The transmission cage setup was a modified Allentown ferret and rabbit bioisolator cage12,32. For each study, four ferrets were anesthetized with isoflurane and inoculated intranasally with 106 TCID50 in 500 μL (250 μL in each nostril) of A/swine/Texas/A02245420/2020 to act as donors. Twenty-four hours later, a naïve or immune recipient ferret was placed into the adjacent cage, which is separated by two staggered perforated steel plates welded together one inch apart with directional airflow from the donor to the recipient. Recipients were exposed to the donors for 2 days with nasal washes being collected from each donor and recipient every other day for 11 days. For the transmission chain experiment (Fig. 6), after the initial 2-day exposure, the recipients were transferred to the donor side of a new transmission cage where a naïve recipient ferret was on the other side of the divider. These animals were subsequently singled housed following 48 h. To prevent accidental contact or fomite transmission by investigators, the recipients were handled first and extensive cleaning of gloves, sedation chamber, biosafety cabinet, and temperature monitoring wand was performed between each pair of animals. Sera from donor and recipient ferrets were collected upon completion of experiments to confirm seroconversion. To ensure no accidental contact or fomite transmission during husbandry procedures, recipient animal sections of the cage were cleaned prior to the donor sides, with one cage being done at a time. Fresh scrapers, gloves, and sleeve covers were used for each subsequent cage cleaning. Clinical symptoms such as weight loss and temperature were recorded during each nasal wash procedure and other symptoms such as sneezing, coughing, activity, diarrhea or nasal discharge were noted during any handling events. Once animals reached 10% weight loss, their feed was supplemented with A/D diet twice a day to entice eating. Clinical scoring was previously described in ref. 47. Briefly, disease signs were noted for each infected ferrets every day that a procedure was performed and included activity score 2 (alert but not playful), activity score 3 (neither alert nor playful), mild nasal discharge, sneezing or coughing, weight loss (10% to 15%) or diarrhea. The total number of disease signs was added together for each intranasally or airborne infected ferret over the course of the study to provide the cumulative signs score.

Tissue collection and processing

The respiratory tissues were collected from euthanized ferrets aseptically in the following order: entire right middle lung, left cranial lung (a portion equivalent to the right middle lung lobe), one inch of trachea cut lengthwise, entire soft palate, and nasal turbinates. Tissue samples were weighed, and Leibovitz’s L-15 medium was added to make a 10% (lungs) or 5% (trachea) w/v homogenate. The soft palate and nasal turbinates were homogenized in 1 mL of Leibovitz’s L-15 medium.

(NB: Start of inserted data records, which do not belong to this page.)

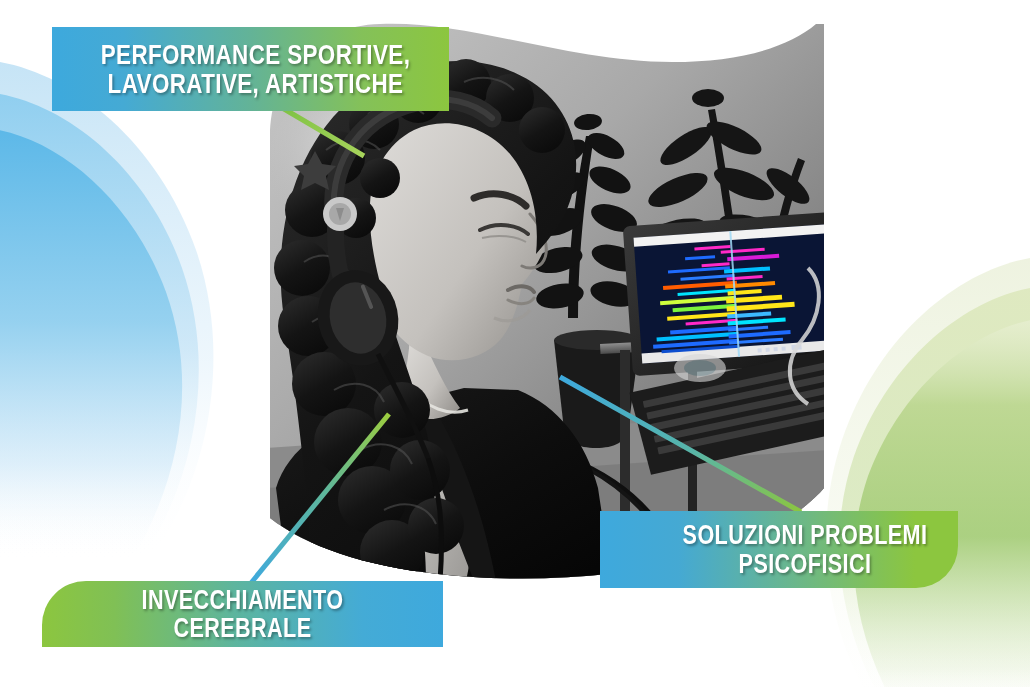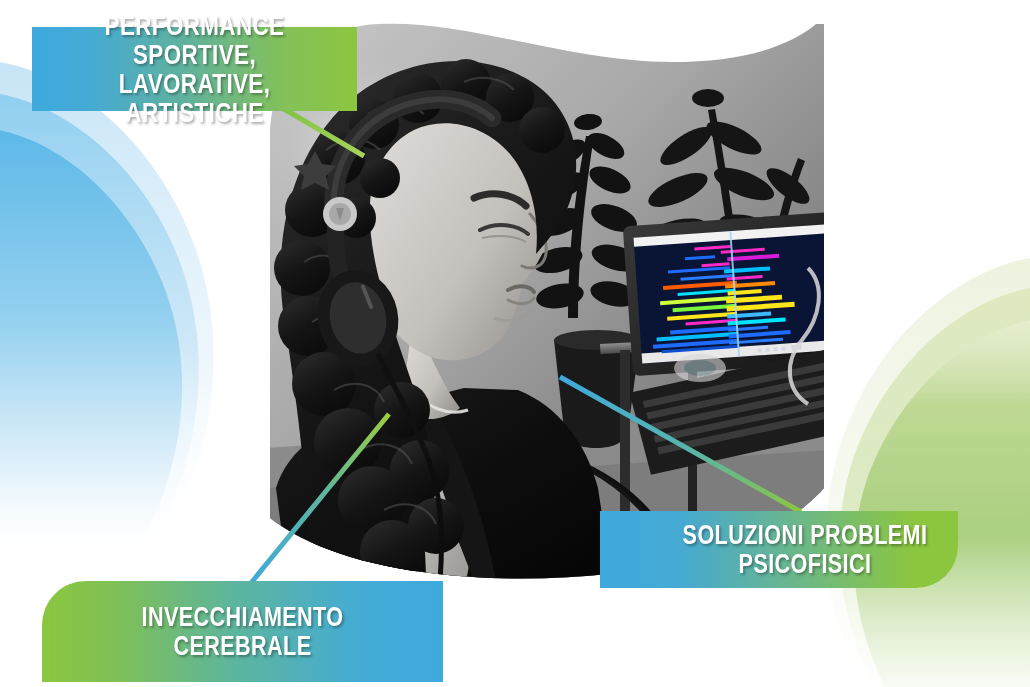--- a/index.html
+++ b/index.html
@@ -46,42 +46,42 @@
     line-height:1.04;
     text-transform:uppercase;
     text-shadow:2px 2px 3px rgba(0,0,0,0.33);
     white-space:pre-line;
     transform:scaleX(0.80);
     transform-origin:center center;
   }
 
   
   #banner-performance{
-    left:32px;top:27px;width:325px;height:84px;
+    left:52px;top:27px;width:397px;height:84px;
     background:linear-gradient(90deg,#3da9dd 0%,#45aad4 18%,#63b397 50%,#84c159 78%,#8cc63f 100%);
-    justify-content:center;
+    justify-content:flex-end;
   }
   #banner-performance .banner-text{
     font-size:28px;text-align:center;
   }
 
   
   #banner-soluzioni{
     left:600px;top:511px;width:358px;height:77px;
     background:linear-gradient(90deg,#3ea9dd 0%,#45a9d3 22%,#6bb78a 55%,#8cc63f 88%,#8cc63f 100%);
     border-bottom-right-radius:42px;
     justify-content:flex-end;
   }
   #banner-soluzioni .banner-text{
     font-size:27px;text-align:center;
   }
 
   
   #banner-invecchiamento{
-    left:42px;top:581px;width:401px;height:101px;
+    left:42px;top:581px;width:401px;height:66px;
     background:linear-gradient(90deg,#8cc63f 0%,#80c055 18%,#5db59e 48%,#44abd6 80%,#3ea9dd 100%);
     border-top-left-radius:44px;
     justify-content:center;
   }
   #banner-invecchiamento .banner-text{
     font-size:27px;text-align:center;
   }
 </style>
 </head>
 <body>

Tissues were dissociated using an OMNI GLH homogenizer (OMNI International) and cell debris was removed by centrifugation at 900 × g for 10 min. Influenza virus titers were determined by endpoint TCID50 assay68 as described above. The lungs were fixed in 10% neutral buffered formalin and subsequently processed in alcohols for dehydration and embedded in paraffin wax. Sections were stained with haematoxylin and eosin (H&E). The sections were examined ‘blind’ to experimental groups to eliminate observer bias by a board-certified animal pathologist (LHR).